Alternative, I don't automatically assume that they don't. That they are somehow oppressed and downtrodden because there is no possible way that any woman might actually want to cook a meal for her partner and colleagues.

Bertie, DH has just spent the last couple of hours out in the garden digging and planting. Is that sexist?

hiccupgirl · 21/03/2015 18:21

it's kind of arrangement sounds an awful like the one at my FIL bowls club where the men bowl and their wives make the tea and cakes for afterwards. Considering they are all in the their 70s and 80s, it is a very 1950s arrangement that most of them seem happy with.

To expect a younger woman to automatically want to join with a similar kind of arrangement is just odd tbh. Lots of women don't enjoy cooking and for me, the thought of being expected to cook a big dish for DH to take and share with his colleagues would bring me out in a cold sweat, sexist or not.

ilovesooty · 21/03/2015 18:21

Yes but you didn't need to text her at all.
Your husband could have simply asked her husband what he would like to do about being involved in the communal catering.

Enormouse · 21/03/2015 18:27

Exactly sooty, leave it to the men to sort out their own food arrangements and for the new bloke to decide whether he wants in on this set up.

TracyBarlow · 21/03/2015 18:28

This reminds me of 3 weeks after I moved in with my husband and the cricket captain's wife emailed me to tell me she'd put me on the bloody rota for cricket teas for two weeks' time.

These are the teas that are made up in the morning (sandwiches etc, cake) and taken to the ground by the players to be eaten at half time.

I told her that my husband (he was my boyfriend then) would be making the teas himself as he was an adult and she told me it wasn't really acceptable as he 'wouldn't know what to do and the teas might not be good enough'.
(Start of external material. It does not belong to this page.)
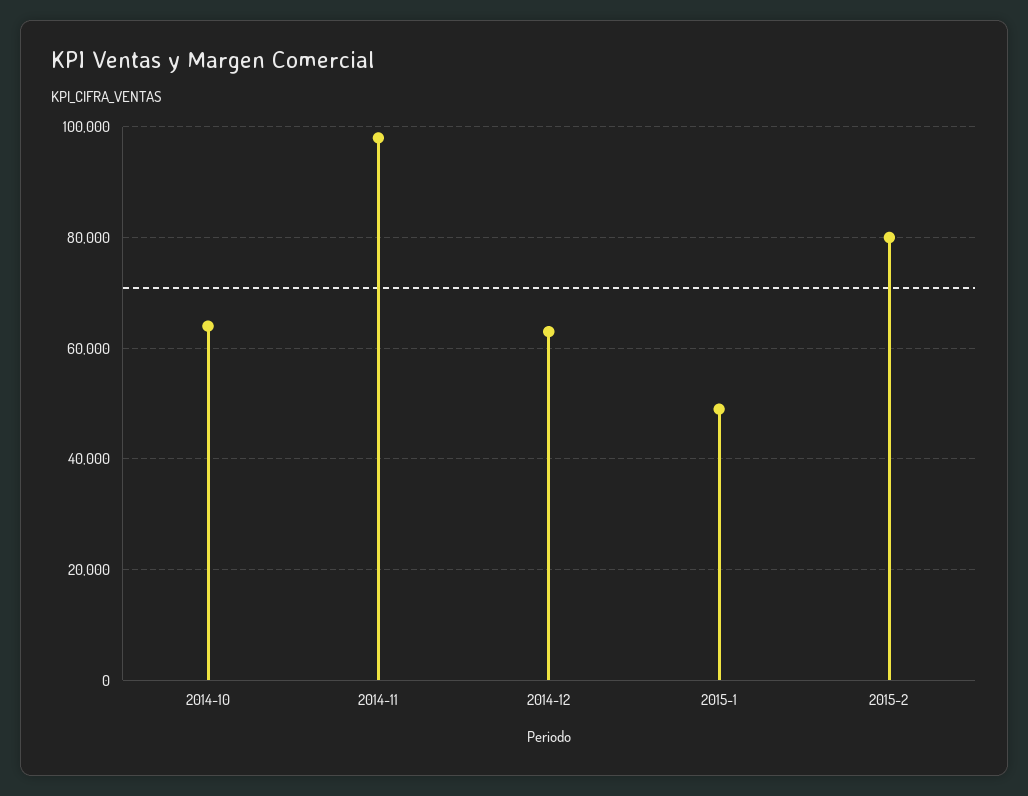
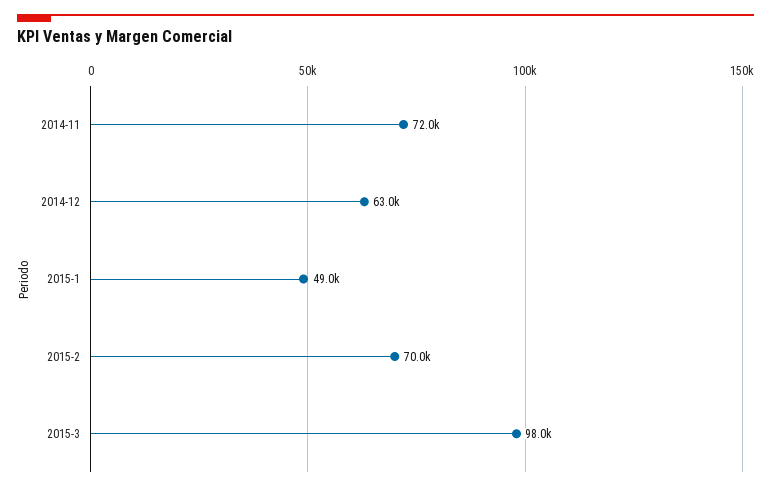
2014-10: 64000 -> none
2014-11: 98000 -> 72000
2015-2: 80000 -> 70000
2015-3: none -> 98000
So I told her to do the fucking teas herself. She did!

Stealthpolarbear · 21/03/2015 18:30

you texted from her dh's phones
were you still holding it when she replied
or did she find out your no and send the reply direct

ilovesooty · 21/03/2015 18:42

Exactly Tracy although to be fair the OP didn't simply put this woman on the rota.
To me this arrangement sounds weird, sexist and old fashioned but that's not the main issue. For me it's the OP using her husband's phone to text this woman's husband to try to involve this wife and the implication that she's falling short of expected standards by not complying.

GallicGarlic · 21/03/2015 18:54

I just love that some posters obdurately refuse to see sexism in anything at all :) It gives me something to feel exasperated about. Bumbley, I can always depend on you for a hefty dose of sexism denial. Cheers!